In this tutorial, we will understand an important concept called “Selective Search” in Object Detection. We will also share OpenCV code in C++ and Python.
Object Detection vs. Object Recognition
An object recognition algorithm identifies which objects are present in an image. It takes the entire image as an input and outputs class labels and class probabilities of objects present in that image. For example, a class label could be “dog” and the associated class probability could be 97%.
On the other hand, an object detection algorithm not only tells you which objects are present in the image, it also outputs bounding boxes (x, y, width, height) to indicate the location of the objects inside the image.
At the heart of all object detection algorithms is an object recognition algorithm. Suppose we trained an object recognition model which identifies dogs in image patches. This model will tell whether an image has a dog in it or not. It does not tell where the object is located.
To localize the object, we have to select sub-regions (patches) of the image and then apply the object recognition algorithm to these image patches. The location of the objects is given by the location of the image patches where the class probability returned by the object recognition algorithm is high.
The most straightforward way to generate smaller sub-regions (patches) is called the Sliding Window approach. However, the sliding window approach has several limitations. These limitations are overcome by a class of algorithms called the “Region Proposal” algorithms. Selective Search is one of the most popular Region Proposal algorithms.
Sliding Window Algorithm
In the sliding window approach, we slide a box or window over an image to select a patch and classify each image patch covered by the window using the object recognition model. It is an exhaustive search for objects over the entire image. Not only do we need to search all possible locations in the image, we have to search at different scales. This is because object recognition models are generally trained at a specific scale (or range of scales). This results into classifying tens of thousands of image patches.
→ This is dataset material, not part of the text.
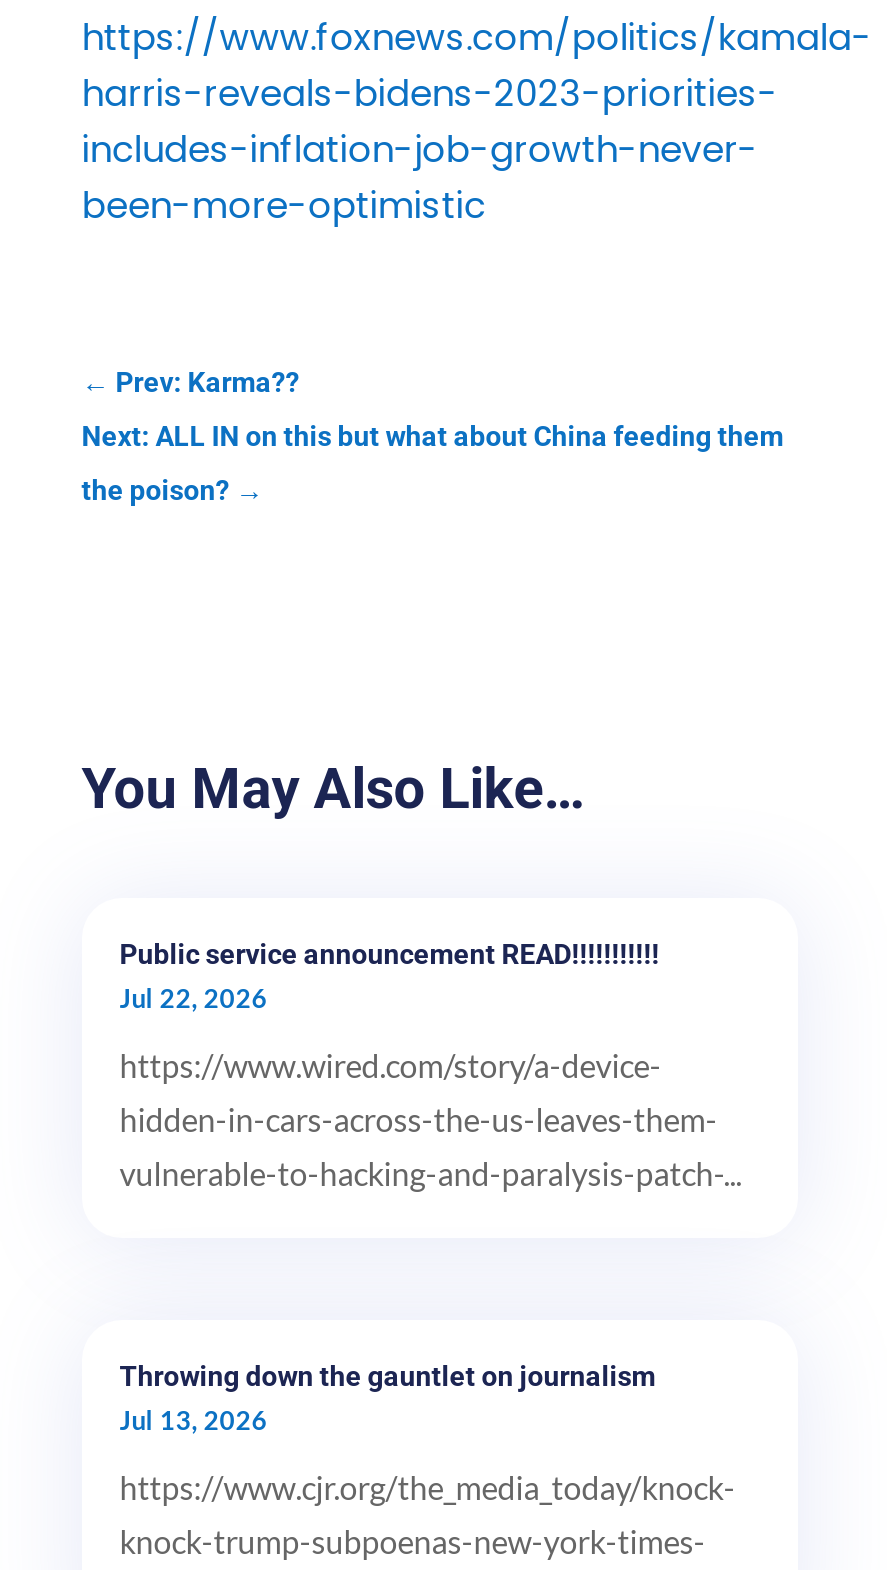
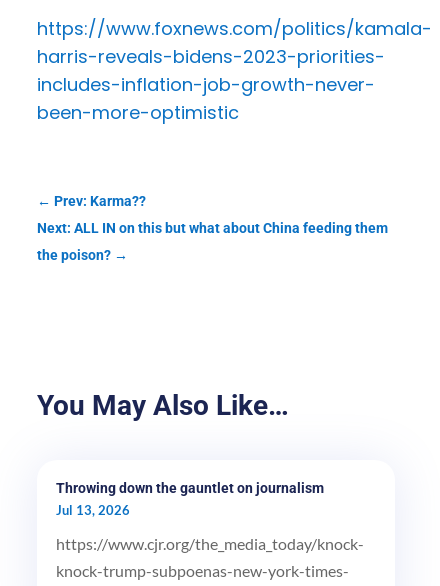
- Public service announcement READ!!!!!!!!!!!
- Jul 22, 2026
- https://www.wired.com/story/a-device-
- hidden-in-cars-across-the-us-leaves-them-
- vulnerable-to-hacking-and-paralysis-patch-...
The problem doesn’t end here. Sliding window approach is good for fixed aspect ratio objects such as faces or pedestrians. Images are 2D projections of 3D objects. Object features such as aspect ratio and shape vary significantly based on the angle at which image is taken. The sliding window approach because computationally very expensive when we search for multiple aspect ratios.
Region Proposal Algorithms
The problems we have discussed so far can be solved using region proposal algorithms. These methods take an image as the input and output bounding boxes corresponding to all patches in an image that are most likely to be objects. These region proposals can be noisy, overlapping and may not contain the object perfectly but amongst these region proposals, there will be a proposal which will be very close to the actual object in the image. We can then classify these proposals using the object recognition model. The region proposals with the high probability scores are locations of the object.
Region proposal algorithms identify prospective objects in an image using segmentation. In segmentation, we group adjacent regions which are similar to each other based on some criteria such as color, texture etc. Unlike the sliding window approach where we are looking for the object at all pixel locations and at all scales, region proposal algorithm work by grouping pixels into a smaller number of segments. So the final number of proposals generated are many times less than sliding window approach. This reduces the number of image patches we have to classify. These generated region proposals are of different scales and aspect ratios.
An important property of a region proposal method is to have a very high recall. This is just a fancy way of saying that the regions that contain the objects we are looking have to be in our list of region proposals. To accomplish this our list of region proposals may end up having a lot of regions that do not contain any object. In other words, it is ok for the region proposal algorithm to produce a lot of false positives so long as it catches all the true positives. Most of these false positives will be rejected by object recognition algorithm. The time it takes to do the detection goes up when we have more false positives and the accuracy is affected slightly. But having a high recall is still a good idea because the alternative of missing the regions containing the actual objects severely impacts the detection rate.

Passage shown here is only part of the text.